Dans un communiqué, l'Académie nationale de médecine alerte sur les risques de la promotion de l'utilisation des feuilles séchées d'Artemisia dans le traitement du paludisme. En France, la vente de produits à base d'Artemisia a été interdite.
Le Pr Martin Danis, infectiologue et rapporteur du texte de l'Académie interrogé par le « Quotidien », se dit « inquiet » de la couverture médiatique qui a été faite de l'Artemisia. Le documentaire « Malaria Business » sorti en 2017 et le livre du Dr Lucile Cornet-Vernet « Artemisia, une plante accessible à tous pour éradiquer le paludisme » sorti en octobre 2018 ont en effet trouvé écho dans divers médias. Le sujet s'est même immiscé à l'Assemblée nationale le 13 novembre 2018 où le documentaire a été diffusé.
Des résultats contestés
Le Dr Cornet-Vernert est orthodontiste et fondatrice de l'association la Maison de l'Artemisia. Dans son livre (co-écrit avec Laurence Couquiaud) et sur le site de l'association, on apprend notamment que les tisanes d'Artemisia sont associées à un taux de guérison de 98 %. Le Pr Danis dénonce des arguments non fondés.
Une publication récente dans la revue « Phytomedicine » – dont le Dr Cornet-Vernet est co-auteur – a été mise en ligne en décembre 2018. Mené en République démocratique du Congo, cet essai clinique randomisé en double insu a inclus 957 patients infectés par le paludisme ; la moitié a reçu de l'ASAQ (combinaison artésunate-amodiaquine), l'autre de l'Artemisia sous forme d'infusion.
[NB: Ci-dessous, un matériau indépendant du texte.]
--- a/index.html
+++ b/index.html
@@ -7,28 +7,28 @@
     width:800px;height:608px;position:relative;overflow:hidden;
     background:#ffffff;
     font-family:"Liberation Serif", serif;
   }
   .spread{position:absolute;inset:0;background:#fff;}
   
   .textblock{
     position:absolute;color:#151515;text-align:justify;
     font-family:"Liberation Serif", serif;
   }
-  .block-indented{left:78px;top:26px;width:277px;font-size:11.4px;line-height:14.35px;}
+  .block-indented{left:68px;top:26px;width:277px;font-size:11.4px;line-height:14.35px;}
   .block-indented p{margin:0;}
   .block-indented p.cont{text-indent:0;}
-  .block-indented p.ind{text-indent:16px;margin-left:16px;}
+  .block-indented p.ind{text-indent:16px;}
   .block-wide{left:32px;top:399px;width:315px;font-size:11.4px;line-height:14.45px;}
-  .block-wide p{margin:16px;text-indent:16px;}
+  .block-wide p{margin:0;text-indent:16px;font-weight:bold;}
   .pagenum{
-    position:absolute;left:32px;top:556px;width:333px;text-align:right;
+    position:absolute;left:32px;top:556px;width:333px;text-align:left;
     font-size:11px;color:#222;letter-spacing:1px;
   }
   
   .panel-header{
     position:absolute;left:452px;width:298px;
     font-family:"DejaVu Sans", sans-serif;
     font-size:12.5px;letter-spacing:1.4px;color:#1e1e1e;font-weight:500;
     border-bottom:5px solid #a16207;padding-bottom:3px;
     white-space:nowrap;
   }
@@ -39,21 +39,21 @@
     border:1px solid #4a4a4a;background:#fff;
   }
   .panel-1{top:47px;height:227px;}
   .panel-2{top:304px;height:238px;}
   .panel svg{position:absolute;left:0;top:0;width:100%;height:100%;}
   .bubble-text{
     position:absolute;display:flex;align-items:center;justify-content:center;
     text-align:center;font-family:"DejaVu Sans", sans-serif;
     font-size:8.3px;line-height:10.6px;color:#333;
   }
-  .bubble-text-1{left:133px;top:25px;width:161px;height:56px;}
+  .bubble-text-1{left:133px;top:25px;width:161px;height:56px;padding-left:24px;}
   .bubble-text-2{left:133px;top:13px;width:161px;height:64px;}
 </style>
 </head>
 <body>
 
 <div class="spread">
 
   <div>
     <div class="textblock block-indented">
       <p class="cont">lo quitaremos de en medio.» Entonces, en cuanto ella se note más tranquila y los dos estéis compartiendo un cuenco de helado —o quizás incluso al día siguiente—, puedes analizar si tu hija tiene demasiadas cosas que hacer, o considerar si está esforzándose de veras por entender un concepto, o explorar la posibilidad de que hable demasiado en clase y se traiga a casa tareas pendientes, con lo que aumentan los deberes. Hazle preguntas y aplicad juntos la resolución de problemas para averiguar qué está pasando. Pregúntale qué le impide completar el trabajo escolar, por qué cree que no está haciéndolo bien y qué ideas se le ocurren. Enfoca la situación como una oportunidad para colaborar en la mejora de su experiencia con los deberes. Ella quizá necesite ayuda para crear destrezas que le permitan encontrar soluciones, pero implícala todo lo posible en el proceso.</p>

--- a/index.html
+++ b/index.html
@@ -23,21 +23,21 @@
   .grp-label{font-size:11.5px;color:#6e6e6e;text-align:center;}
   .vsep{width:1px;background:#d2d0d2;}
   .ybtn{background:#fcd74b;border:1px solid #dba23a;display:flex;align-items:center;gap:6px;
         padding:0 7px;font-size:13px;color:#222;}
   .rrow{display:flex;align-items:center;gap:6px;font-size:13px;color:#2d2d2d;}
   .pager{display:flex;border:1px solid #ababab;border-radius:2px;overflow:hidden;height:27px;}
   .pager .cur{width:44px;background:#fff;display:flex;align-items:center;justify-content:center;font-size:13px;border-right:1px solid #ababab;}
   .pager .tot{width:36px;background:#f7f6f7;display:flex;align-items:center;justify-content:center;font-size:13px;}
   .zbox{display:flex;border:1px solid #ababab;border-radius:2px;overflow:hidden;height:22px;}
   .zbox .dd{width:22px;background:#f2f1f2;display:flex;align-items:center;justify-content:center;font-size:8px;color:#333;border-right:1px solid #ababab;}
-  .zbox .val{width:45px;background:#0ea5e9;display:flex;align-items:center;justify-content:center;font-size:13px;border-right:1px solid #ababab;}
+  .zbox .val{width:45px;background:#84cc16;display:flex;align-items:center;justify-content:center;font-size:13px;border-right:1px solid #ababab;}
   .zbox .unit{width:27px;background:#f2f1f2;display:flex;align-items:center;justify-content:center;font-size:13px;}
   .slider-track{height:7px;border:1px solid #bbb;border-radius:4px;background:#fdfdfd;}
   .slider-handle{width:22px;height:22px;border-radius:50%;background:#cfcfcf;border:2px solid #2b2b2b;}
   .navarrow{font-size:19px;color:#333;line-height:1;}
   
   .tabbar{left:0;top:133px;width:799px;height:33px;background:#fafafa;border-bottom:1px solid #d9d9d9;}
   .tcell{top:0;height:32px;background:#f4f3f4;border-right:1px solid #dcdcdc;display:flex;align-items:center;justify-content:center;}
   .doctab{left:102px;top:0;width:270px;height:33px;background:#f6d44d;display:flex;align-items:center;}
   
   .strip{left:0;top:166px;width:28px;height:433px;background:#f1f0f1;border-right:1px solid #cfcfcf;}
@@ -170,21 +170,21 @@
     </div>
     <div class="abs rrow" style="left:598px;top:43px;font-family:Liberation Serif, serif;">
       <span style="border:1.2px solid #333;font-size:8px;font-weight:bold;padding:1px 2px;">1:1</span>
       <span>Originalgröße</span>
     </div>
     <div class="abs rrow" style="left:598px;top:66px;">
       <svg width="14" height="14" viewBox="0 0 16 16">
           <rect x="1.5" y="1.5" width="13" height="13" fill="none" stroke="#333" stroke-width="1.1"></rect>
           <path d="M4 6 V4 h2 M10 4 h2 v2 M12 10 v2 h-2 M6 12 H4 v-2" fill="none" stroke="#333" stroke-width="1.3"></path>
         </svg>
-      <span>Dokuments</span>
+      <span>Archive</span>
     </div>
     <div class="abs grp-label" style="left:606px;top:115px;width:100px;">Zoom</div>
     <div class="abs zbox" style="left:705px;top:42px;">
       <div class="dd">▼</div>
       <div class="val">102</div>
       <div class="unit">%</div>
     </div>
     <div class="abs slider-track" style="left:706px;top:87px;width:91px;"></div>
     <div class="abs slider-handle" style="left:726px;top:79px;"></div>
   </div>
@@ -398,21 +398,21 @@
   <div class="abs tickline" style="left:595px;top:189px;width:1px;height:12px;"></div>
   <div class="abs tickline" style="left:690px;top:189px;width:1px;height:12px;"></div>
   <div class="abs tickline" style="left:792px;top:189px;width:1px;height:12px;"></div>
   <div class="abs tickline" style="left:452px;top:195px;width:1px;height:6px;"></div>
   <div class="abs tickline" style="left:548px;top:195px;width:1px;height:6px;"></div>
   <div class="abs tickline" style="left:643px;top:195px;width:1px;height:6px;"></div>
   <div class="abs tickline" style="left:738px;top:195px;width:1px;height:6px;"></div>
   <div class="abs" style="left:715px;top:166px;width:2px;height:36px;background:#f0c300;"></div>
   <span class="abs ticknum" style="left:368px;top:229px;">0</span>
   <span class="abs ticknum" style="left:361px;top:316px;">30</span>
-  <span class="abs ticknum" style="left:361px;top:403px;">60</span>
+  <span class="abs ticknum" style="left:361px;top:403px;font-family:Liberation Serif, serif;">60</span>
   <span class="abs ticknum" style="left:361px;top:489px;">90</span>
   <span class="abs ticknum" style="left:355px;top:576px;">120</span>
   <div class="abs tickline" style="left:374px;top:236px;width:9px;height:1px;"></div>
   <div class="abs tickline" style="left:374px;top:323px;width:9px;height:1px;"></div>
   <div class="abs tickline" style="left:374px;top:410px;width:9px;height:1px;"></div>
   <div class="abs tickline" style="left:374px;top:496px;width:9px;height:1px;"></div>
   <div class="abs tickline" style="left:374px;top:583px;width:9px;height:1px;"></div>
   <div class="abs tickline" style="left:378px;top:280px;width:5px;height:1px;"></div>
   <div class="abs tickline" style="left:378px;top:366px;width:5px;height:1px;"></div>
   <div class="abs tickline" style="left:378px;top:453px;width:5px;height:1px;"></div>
Les auteurs concluent à la supériorité des infusions. « Cette publication est extrêmement faible en termes de certitudes, estime le Pr Danis. Les résultats sont d'autant plus surprenants qu'ils montrent que le traitement combiné, actuellement recommandé en République démocratique du Congo, présente des taux d'échec incroyables par rapport à la tisane. Alors que l'étude ne distingue pas les rechutes, qui constituent de vrais échecs, des réinfections ! » Il émet également des réserves sur la qualité de la randomisation et du double insu.
La Maison de l'Artemisia s'est pourtant déjà implantée dans divers pays d'Afrique pour promouvoir la culture locale de l'Artemisia. « En aidant au développement de la culture de ces plantes médicinales, la Maison de l’Artemisia permet aux acteurs locaux d’une dizaine de pays africains de se soigner à moindres frais, localement et efficacement alors qu’un médicament sur deux vendu en Afrique est faux et que les résistances médicamenteuses se développent », lit-on sur la brochure de l'association.
Un risque pour les jeunes enfants primo-infectés
Dans ce contexte, l'Académie s'inquiète des « dangers immédiats de l'utilisation des feuilles séchées d'Artemisia ». « En l'absence d'études certaines et étant donné la diffusion d'informations sans garde-fou, nous craignons une dérive, s'alarme le Pr Danis. Dans ces zones où le paludisme est très présent, la plupart des individus ont développé des anticorps à la suite d'une première infection. Mais si de jeunes enfants, qui n'ont pas encore acquis d'immunité contre le paludisme, sont traités par ces tisanes, il y a un risque élevé d'accès pernicieux (complication grave du paludisme). »
L'Académie demande ainsi « que cesse une campagne de promotion organisée par des personnalités peut-être bien intentionnées mais incompétentes en paludologie ».
La découverte de l’artémisinine, extraite de l'Artemisia annua, et de son efficacité contre le paludisme, a valu à la chercheuse chinoise Youyou Tu le prix Nobel de médecine en 2015, rappelle l'Académie. Le traitement du paludisme combine l'artémisinine dont l'action est rapide à un autre antipaludique d’action plus prolongée.